In the data below, one line contains "html: none ->" and a later one contains "width: 174px ->". Print both, with every line between them, exactly and alone.
*** SUPPLIED MATERIAL ***
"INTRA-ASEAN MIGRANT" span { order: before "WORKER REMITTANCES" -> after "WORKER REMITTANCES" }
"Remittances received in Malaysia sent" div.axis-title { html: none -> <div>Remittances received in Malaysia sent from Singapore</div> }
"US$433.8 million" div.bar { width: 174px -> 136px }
*** End of SUPPLIED MATERIAL ***
*** SUPPLIED MATERIAL ***
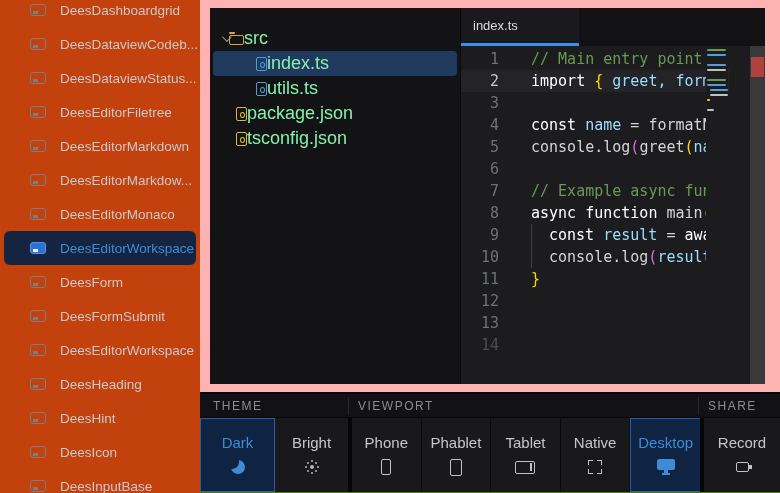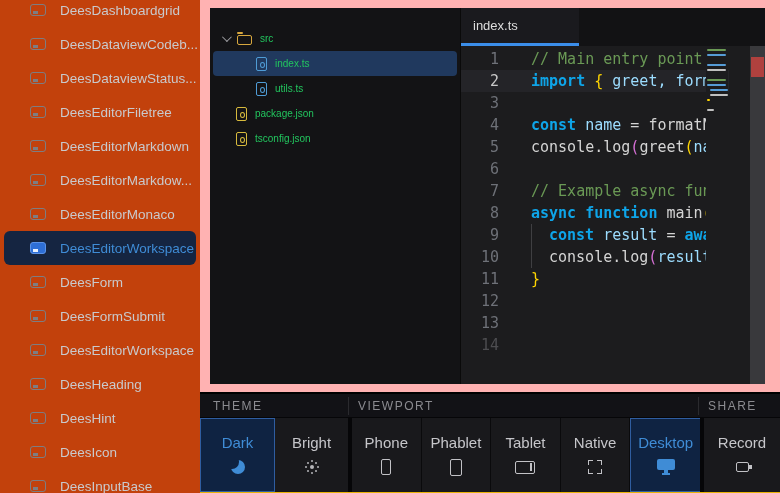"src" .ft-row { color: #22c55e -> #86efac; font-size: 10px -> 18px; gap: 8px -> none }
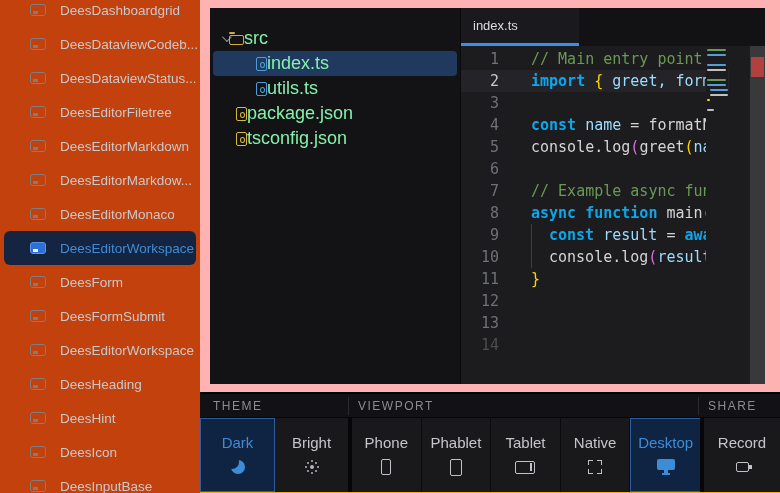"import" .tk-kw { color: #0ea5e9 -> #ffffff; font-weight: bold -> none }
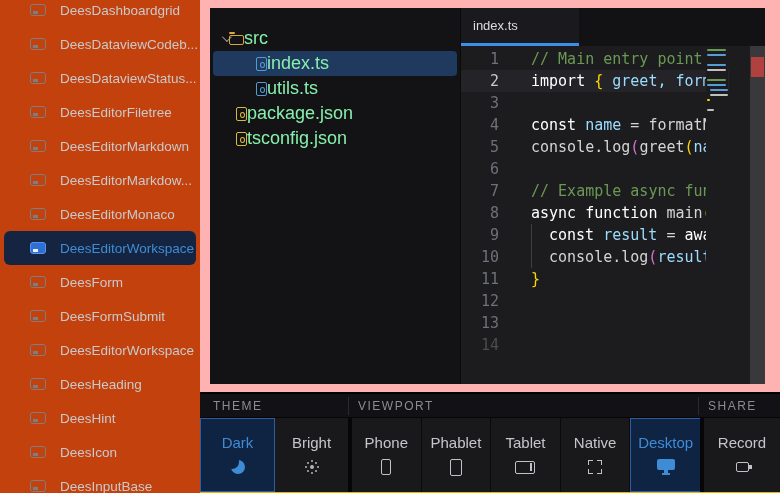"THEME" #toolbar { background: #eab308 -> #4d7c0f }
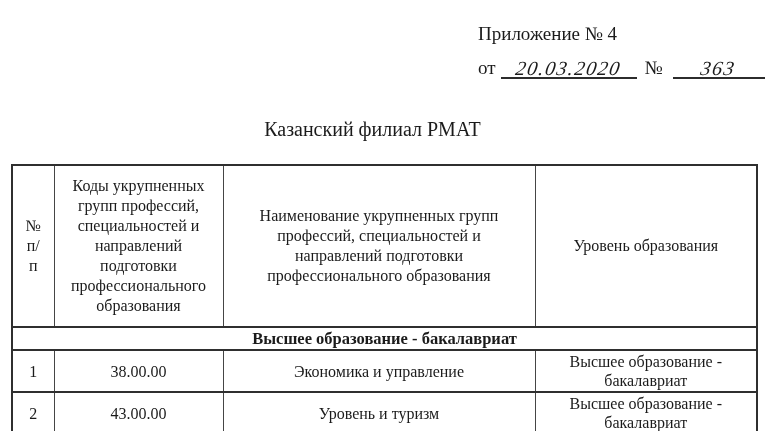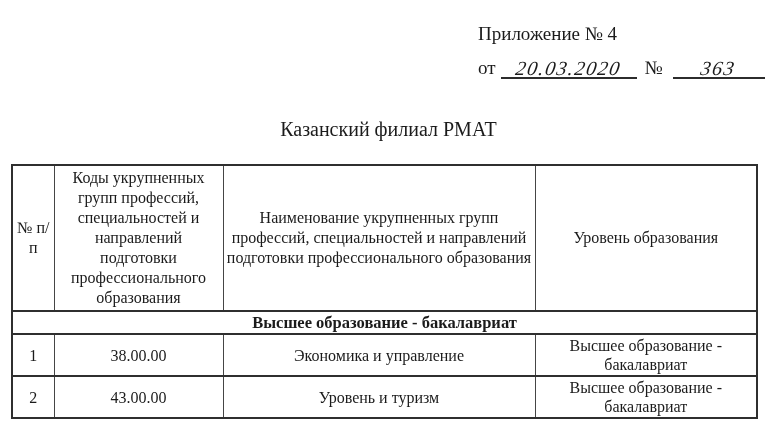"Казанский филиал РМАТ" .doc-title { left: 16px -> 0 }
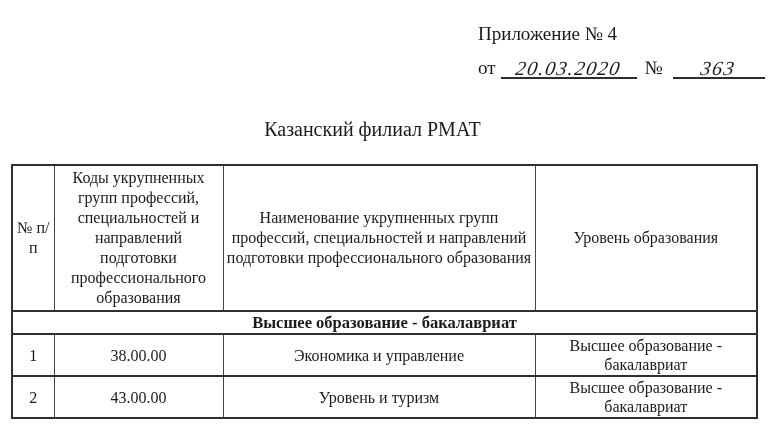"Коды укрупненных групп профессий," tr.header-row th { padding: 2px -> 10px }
*** End of SUPPLIED MATERIAL ***
● **RESPONSE BOX**:
"Remittances received in Malaysia sent" div.axis-title { html: none -> <div>Remittances received in Malaysia sent from Singapore</div> }
"US$433.8 million" div.bar { width: 174px -> 136px }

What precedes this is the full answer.